The artworks are among 15 antiquities in the collection of
the university museum that have been subject to discussions
between the New Jersey college and Italy's Ministry of Cultural
Properties and Activities, Princeton said in a statement.
Princeton will transfer title to the eight objects but keep
four of them on loan for four years. The works that will remain
on loan include a Greek psykter and an Apulian loutrophoros --
both types of vases -- that, along with an Etruscan relief,
were the subject of an Italian inquiry in 2004. The college
will keep the other seven.
Italy also agreed to lend Princeton an unspecified number
of works of art of "great significance and cultural
importance," and to give its students "unprecedented access" to
archeological sites managed by the Italian ministry.
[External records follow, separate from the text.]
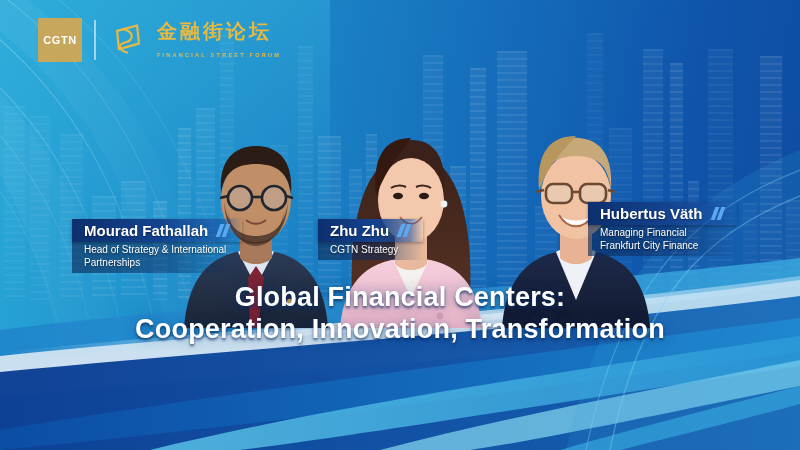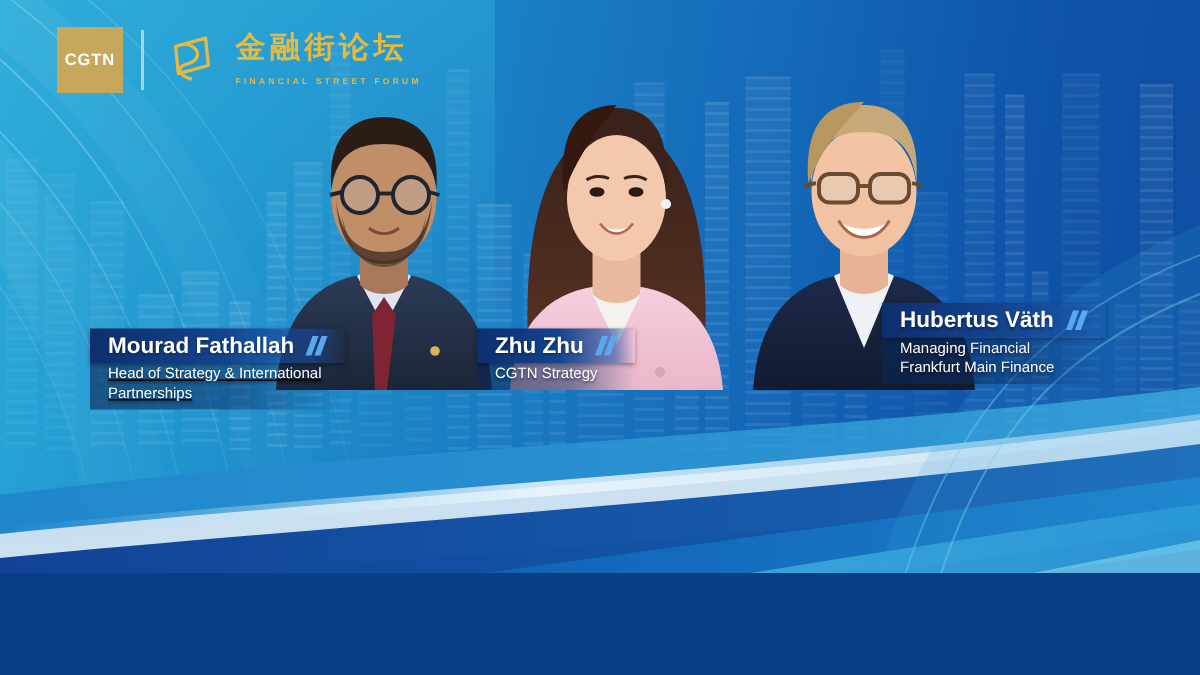--- a/index.html
+++ b/index.html
@@ -7,7 +7,7 @@
   body { font-family:"Liberation Sans", sans-serif; }
 
   #stage {
-    position:relative; width:800px; height:382px; overflow:hidden;
+    position:relative; width:800px; height:450px; overflow:hidden;
     background:linear-gradient(100deg,#2aa8d8 0%,#2196cf 18%,#1a7fc4 40%,#1468b8 62%,#0f55ab 80%,#0d4ba0 100%);
   }
 

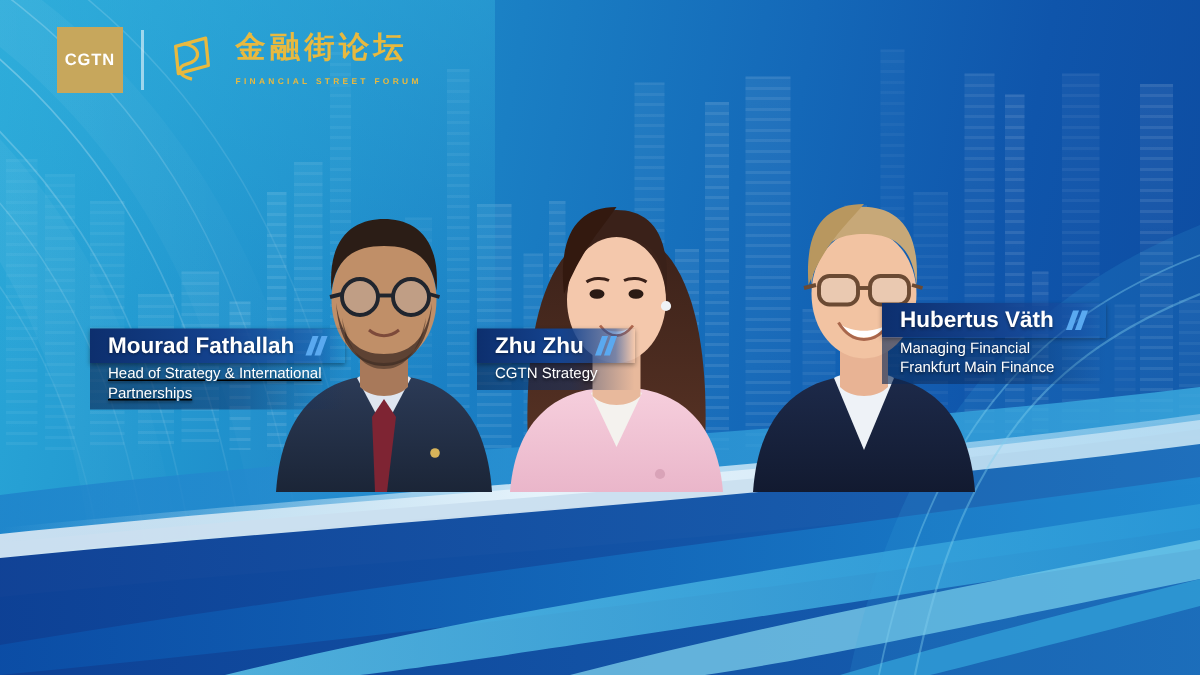--- a/index.html
+++ b/index.html
@@ -307,7 +307,7 @@
     </svg>
   </div>
 
-  <div class="plate" style="left:60px; top:219px;text-decoration:underline;">
+  <div class="plate" style="left:72px; top:219px;">
     <div class="bar">
       <span class="nm">Mourad Fathallah</span>
       <span class="slash">

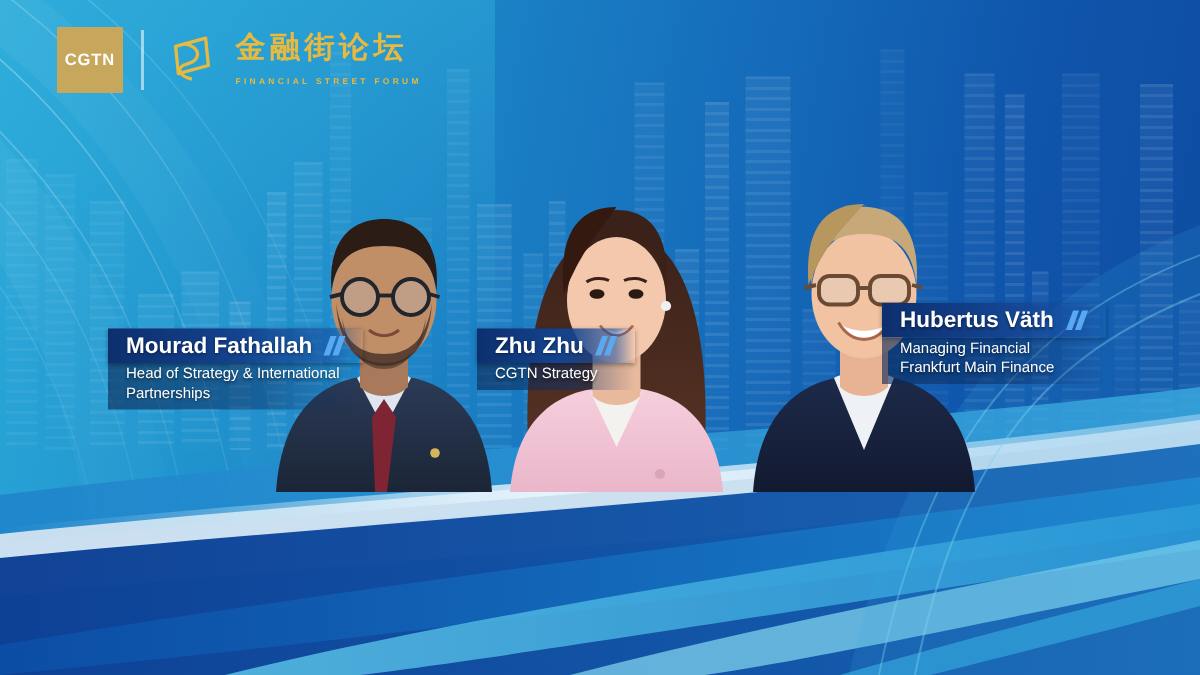--- a/index.html
+++ b/index.html
@@ -344,7 +344,7 @@
     </div>
     <div class="sub">
       <div>Managing Financial</div>
-      <div>Frankfurt Main Finance</div>
+      <div>Frankfurt City Finance</div>
     </div>
   </div>
 

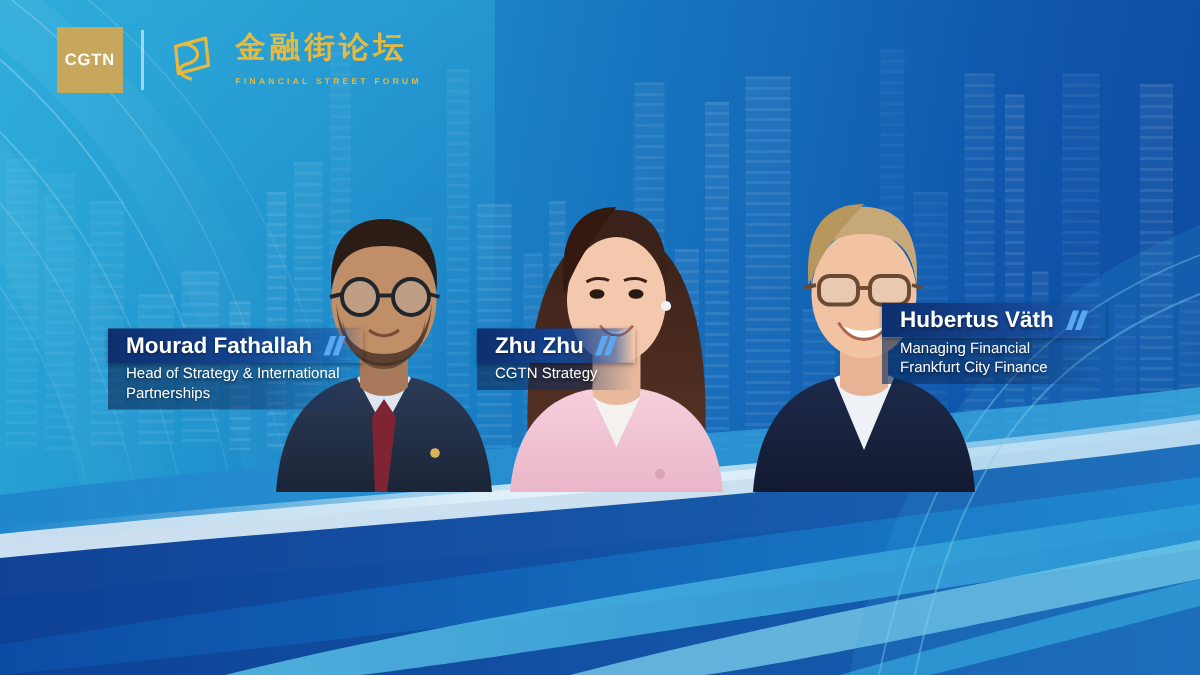--- a/index.html
+++ b/index.html
@@ -348,6 +348,10 @@
     </div>
   </div>
 
+  <div class="headline">
+    <span>Global Financial Centers:</span>
+    <span class="l2">Cooperation, Innovation, Transformation</span>
+  </div>
 
 </div>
The agreement represents the latest chapter in the Italian
government's long-running efforts to recover antiquities that
it claims have been illegally removed from the country, often
by wealthy Americans, and which represent an essential part of
its culture.
In February this year, New York's Metropolitan Museum of
Art returned 21 of its antiquities to Italy after a
long-running dispute.
In September, Yale University said it would return to Peru
thousands of artifacts removed by Hiram Bingham, the
Yale-backed explorer who discovered Peru's mountain citadel of
Machu Picchu in 1911.
The objects in the latest agreement include a Roman dagger,
an Etruscan plaque and a Greek plate, and range in age from
about 675 B.C. to the second century A.D.
"Some of the works being lent to us have never been outside
Italy, but now will be available to Princeton students and
scholars," said Princeton art museum director Susan Taylor.
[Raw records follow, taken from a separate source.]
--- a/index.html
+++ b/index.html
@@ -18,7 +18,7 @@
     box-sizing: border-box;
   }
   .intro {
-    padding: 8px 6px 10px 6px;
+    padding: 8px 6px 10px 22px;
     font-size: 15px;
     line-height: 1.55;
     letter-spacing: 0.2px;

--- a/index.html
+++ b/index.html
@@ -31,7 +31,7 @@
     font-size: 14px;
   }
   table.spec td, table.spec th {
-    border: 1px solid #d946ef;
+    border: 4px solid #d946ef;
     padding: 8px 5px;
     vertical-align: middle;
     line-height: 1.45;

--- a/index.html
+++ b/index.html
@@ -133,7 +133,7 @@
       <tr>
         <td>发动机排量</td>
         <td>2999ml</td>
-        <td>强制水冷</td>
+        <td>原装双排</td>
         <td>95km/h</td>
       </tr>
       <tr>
In 2002, the university voluntarily returned to the Italian
government a Roman sculpture after finding it had been taken
out of Italy without a legal export permit before being
acquired by the museum.
Taylor said the pact marks a "new era" in relations between
the museum and Italy, in which Princeton can advance its
scholarship through improved access to Italy's cultural
treasures.
The two sides will sign an agreement on Oct. 30.